When League football resumed after the war, Reading quickly came to prominence once again. The club's record victory, 10–2 versus Crystal Palace, was recorded in September 1946, and Reading twice finished runners-up in the Third (South), in 1948–49 and 1951–52, but they were denied a return to Division Two as only the champions were promoted. Reading were relegated to the fourth tier of English football for the first time in the 1971–72 season. A return to the Third Division was achieved, following a third-placed finish in 1975–76, but the club suffered immediate relegation. The 1978–79 season saw Reading win the Fourth Division to win promotion back to the Third Division.
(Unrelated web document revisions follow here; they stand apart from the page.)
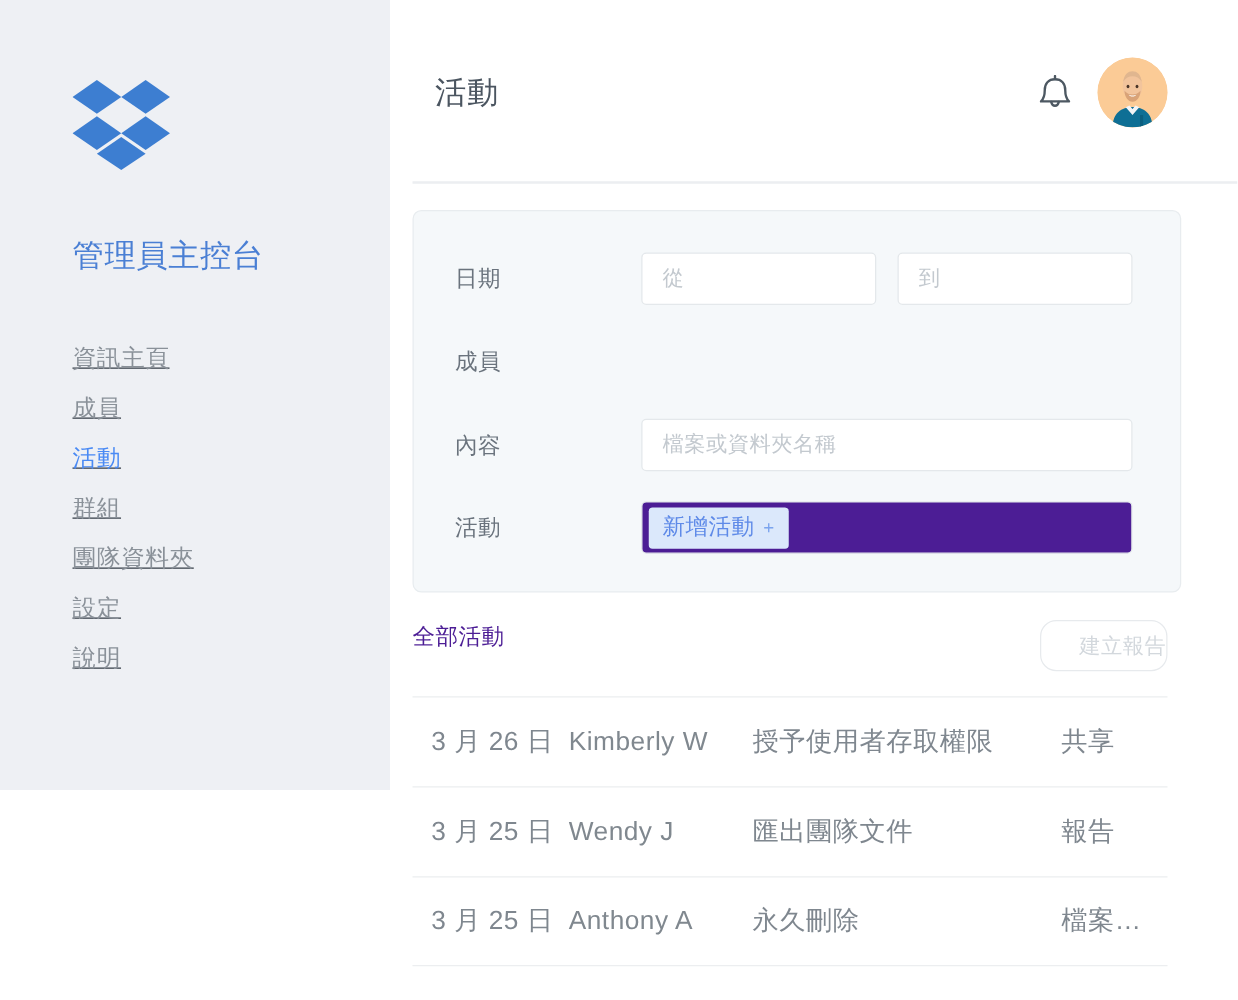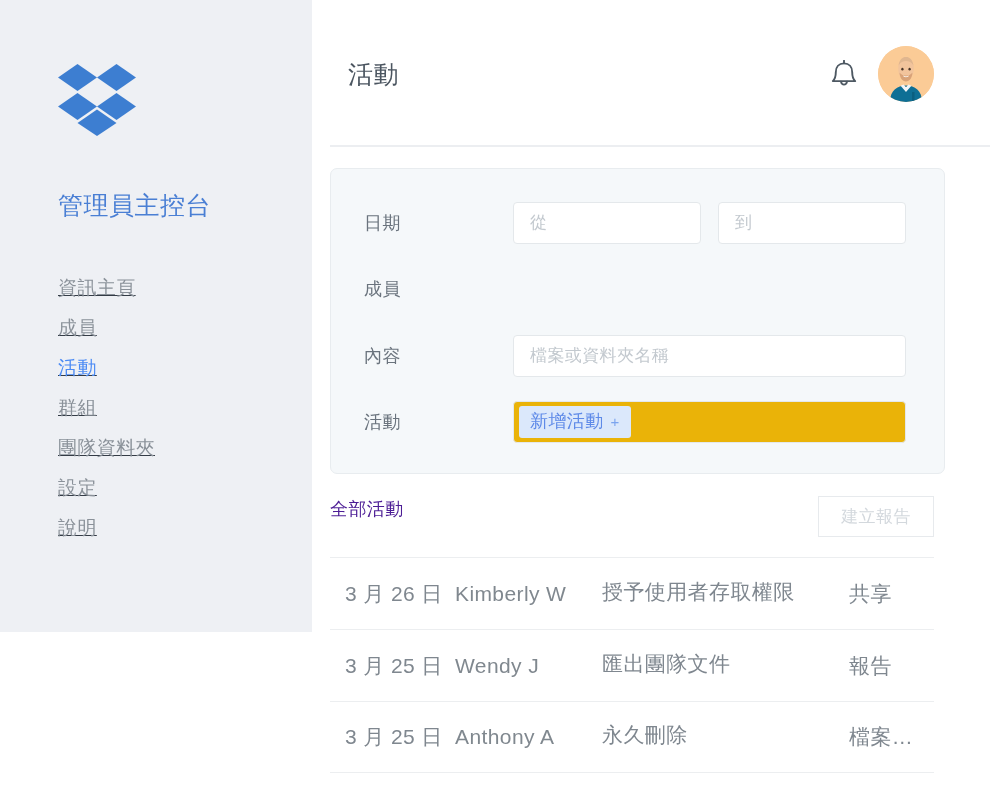--- a/index.html
+++ b/index.html
@@ -190,21 +190,21 @@
   .field.from { left: 182px; width: 188px; }
   .field.to   { left: 387px; width: 188px; }
   .field.wide { left: 182px; width: 393px; }
 
   .field.activity-field {
     left: 182px;
     width: 393px;
     padding: 0;
     display: flex;
     align-items: center;
-    background: #eab308;
+    background: #4c1d95;
   }
 
   .chip {
     display: inline-flex;
     align-items: baseline;
     gap: 7px;
     margin-left: 5px;
     padding: 5px 11px 6px 11px;
     background: #dbe8fb;
     border-radius: 3px;
@@ -237,30 +237,31 @@
     top: 0;
     font-size: 18px;
     line-height: 26px;
     color: #4c1d95;
     letter-spacing: 0.4px;
   }
   .report-btn {
     position: absolute;
     right: 0;
     top: 0;
-    width: 116px;
+    width: 102px;
     height: 41px;
     background: #ffffff;
     border: 1px solid #e7eaed;
-    border-radius: 0;
+    border-radius: 13px;
     font-family: "Liberation Sans", "DejaVu Sans", sans-serif;
     font-size: 17px;
     color: #d3d8dd;
     letter-spacing: 0.4px;
     cursor: pointer;
+    text-align: right;
   }
 
   .table {
     position: absolute;
     left: 18px;
     top: 557px;
     width: 604px;
   }
   .table-row {
     position: relative;
@@ -275,21 +276,21 @@
   .cell {
     position: absolute;
     font-size: 21px;
     line-height: 24px;
     color: #7f878f;
     letter-spacing: 0.4px;
     white-space: nowrap;
   }
   .cell.c-date   { left: 15px; }
   .cell.c-member { left: 125px; color: #80888f; }
-  .cell.c-action { left: 272px; font-family: Liberation Mono, monospace; }
+  .cell.c-action { left: 272px; }
   .cell.c-type   { left: 519px; max-width: 78px; overflow: hidden; text-overflow: ellipsis; }
 </style>
 </head>
 <body>
 
 <div id="app">
 
   <aside class="sidebar">
 
     <div class="logo-wrap">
Relegation was suffered in 1982–83. Towards the end of that season, Oxford United chairman Robert Maxwell announced that he had completed a deal to merge Oxford and Reading into a single club – Thames Valley Royals. Maxwell claimed that both clubs were on the verge of bankruptcy and having a united team was required for the Thames Valley region to retain a Football League club. The proposed amalgamation was prevented by the actions of Roy Tranter, a Reading director, and Roger Smee, a former Reading player. Smee disputed the legitimacy of the controlling interest in Reading held by the three board members that supported the merger plan. Tranter launched a legal challenge to the sale of certain shares on 22 April 1983. The supporters of the plan allies resigned under pressure from the rest of the Reading board in May 1983. At an extraordinary shareholders' meeting in July, Smee took over the club to end the amalgamation plans.
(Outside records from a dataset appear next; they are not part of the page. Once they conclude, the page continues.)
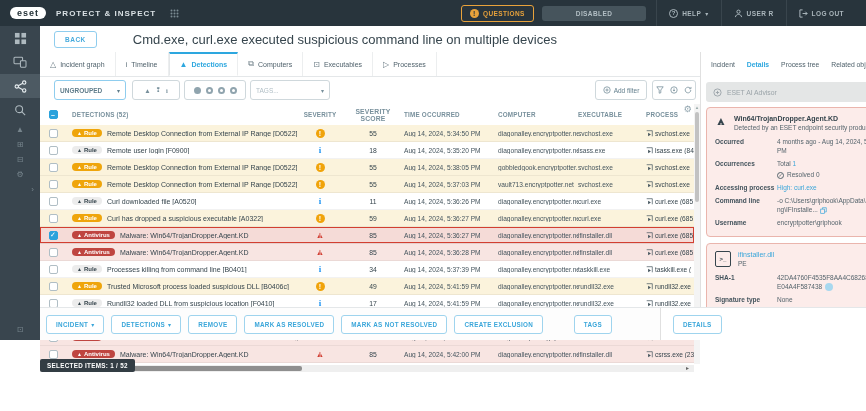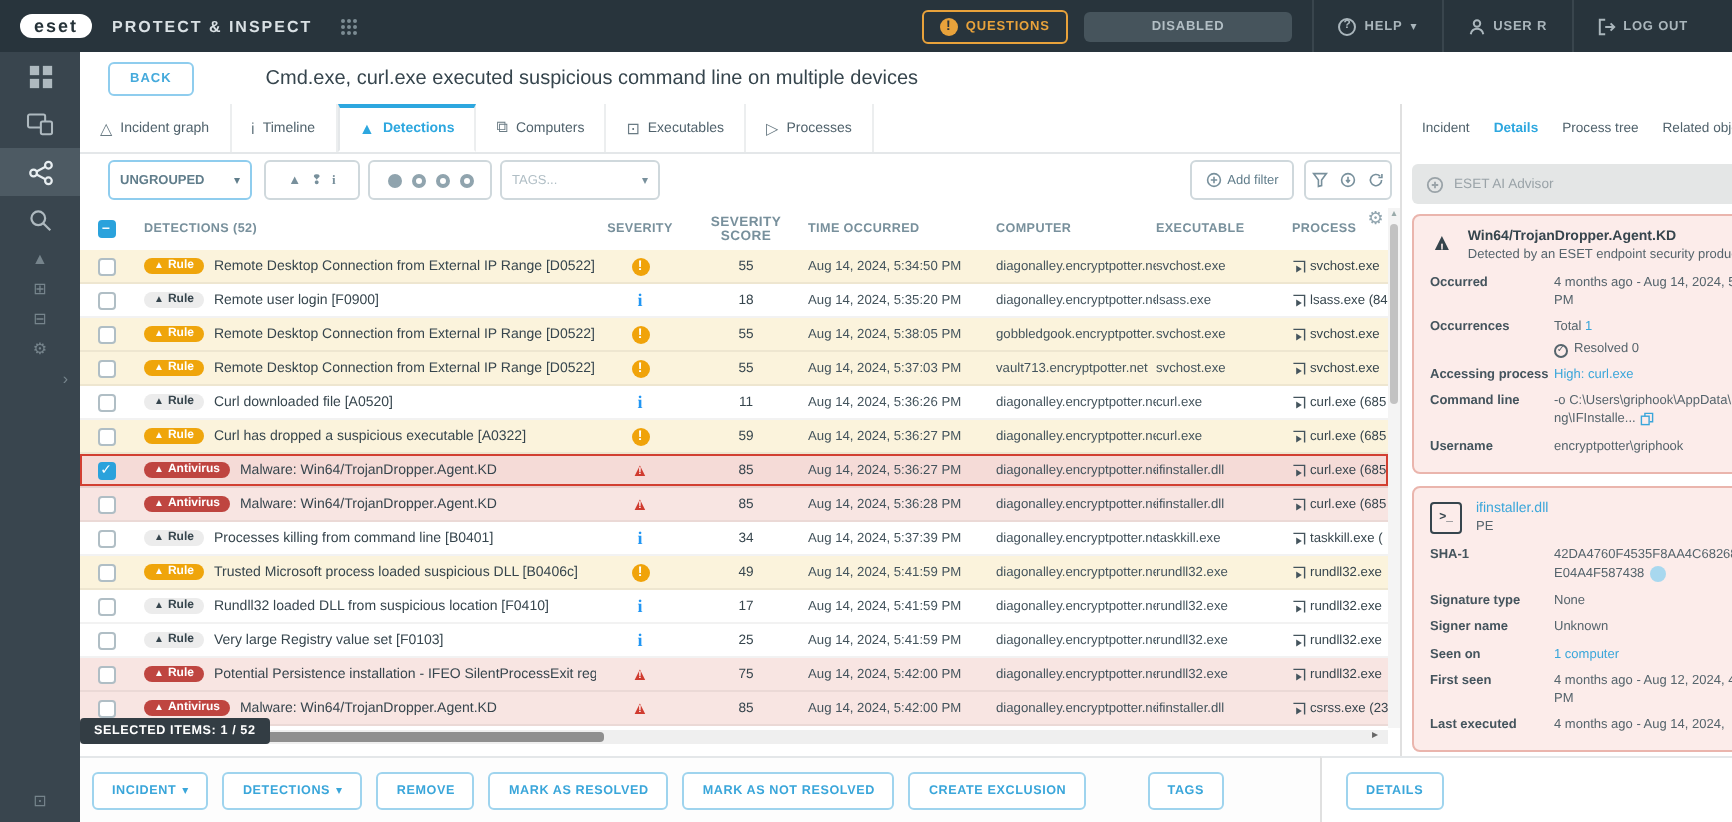--- a/index.html
+++ b/index.html
@@ -1,18 +1,18 @@
 <!DOCTYPE html>
 <html><head>
 <meta charset="utf-8">
 <style>
   * { margin:0; padding:0; box-sizing:border-box; }
   html,body { width:866px; height:411px; overflow:hidden; background:#fff;
               font-family:"Liberation Sans","DejaVu Sans",sans-serif; }
-  #app { position:absolute; inset:0; width:866px; height:411px; }
+  #app { position:absolute; inset:0; width:866px; height:340px; }
 
   
   .topbar { position:absolute; left:0; top:0; right:0; height:26px; background:#28343c;
             display:flex; align-items:center; padding:0 10px; z-index:30; }
   .logo { background:#fff; color:#253238; border-radius:9px; padding:1px 7px;
           font-weight:bold; font-size:9px; letter-spacing:1px; }
   .product { color:#d9e0e4; font-size:8px; font-weight:bold; letter-spacing:1px; margin-left:10px; }
   .appgrid { margin-left:14px; color:#7b8b93; }
   .topbar-right { margin-left:auto; display:flex; align-items:center; height:100%; }
   .btn-questions { display:flex; align-items:center; gap:4px; border:1px solid #e8a23b; color:#e8a23b;
@@ -36,21 +36,21 @@
   .side-item.active { background:#4d5a63; color:#e8eef1; }
   .side-bottom { position:absolute; bottom:6px; width:40px; display:flex; justify-content:center;
                  color:#76848c; font-size:8px; }
   .collapse { justify-content:flex-end; padding-right:6px; font-size:8px; }
 
   
   .main { position:absolute; left:40px; top:26px; right:0; bottom:0; background:#fff; }
   .titlebar { position:absolute; left:0; top:0; right:0; height:26px; display:flex; align-items:center; }
   .btn-back { border:1px solid #8fcdee; color:#45aadc; border-radius:3px; font-size:6.5px; font-weight:bold;
               padding:4px 10px; margin-left:14px; letter-spacing:.5px; background:#fff; }
-  .page-title { font-size:10px; color:#36454d; margin-left:12px;padding-left:24px; }
+  .page-title { font-size:13px; color:#36454d; margin-left:12px;padding-left:24px; }
 
   .tabsbar { position:absolute; left:0; top:26px; right:0; height:25px; border-bottom:1px solid #e4e7e9;
              display:flex; align-items:stretch; }
   .tab { display:flex; align-items:center; gap:4px; padding:0 10px; font-size:7px; color:#50626c;
          border-right:1px solid #eceeef; }
   .tab .tab-ic { font-size:8px; color:#6a7b84; }
   .tab.active { color:#2da7df; border-top:2px solid #2da7df; background:#fff;
                 border-left:1px solid #e4e7e9; border-bottom:1px solid #fff; font-weight:bold; }
   .tab.active .tab-ic { color:#2da7df; }
   .panel-tabs { position:absolute; left:660px; top:0; height:25px; display:flex; align-items:center;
The side's moment of cup glory came in 1988 when they won the Simod Cup, beating a number of top-flight sides en route to their Wembley win over Luton Town. Reading were promoted to the Second Division as champions in 1986 under the management of Ian Branfoot, but were relegated back to the Third Division in 1988.

===Onwards and upwards (1991–2005)===
The appointment of Mark McGhee as player-manager, shortly after the takeover by John Madejski, in 1991 saw Reading move forward. They were crowned champions of the new Division Two in 1994. Thirty-five-year-old striker Jimmy Quinn was put in charge of the first team alongside midfielder Mick Gooding and guided Reading to runners-up in the final Division One table – only to be denied automatic promotion because of the streamlining of the Premier League, from 22 teams to 20. In 1995, Reading had eased past Tranmere Rovers in the play-off semi-finals and looked to have booked their place in the Premier League only to lose 4–3 against Bolton Wanderers in the final having been 2–0 up and missed a penalty at half-time. Quinn and Gooding's contracts were not renewed two years later after Reading had slid into the bottom half of Division One. Their successor, Terry Bullivant, lasted less than a season before being dismissed in March 1998. Reading were relegated back to Division Two at the end of the 1997–98 season.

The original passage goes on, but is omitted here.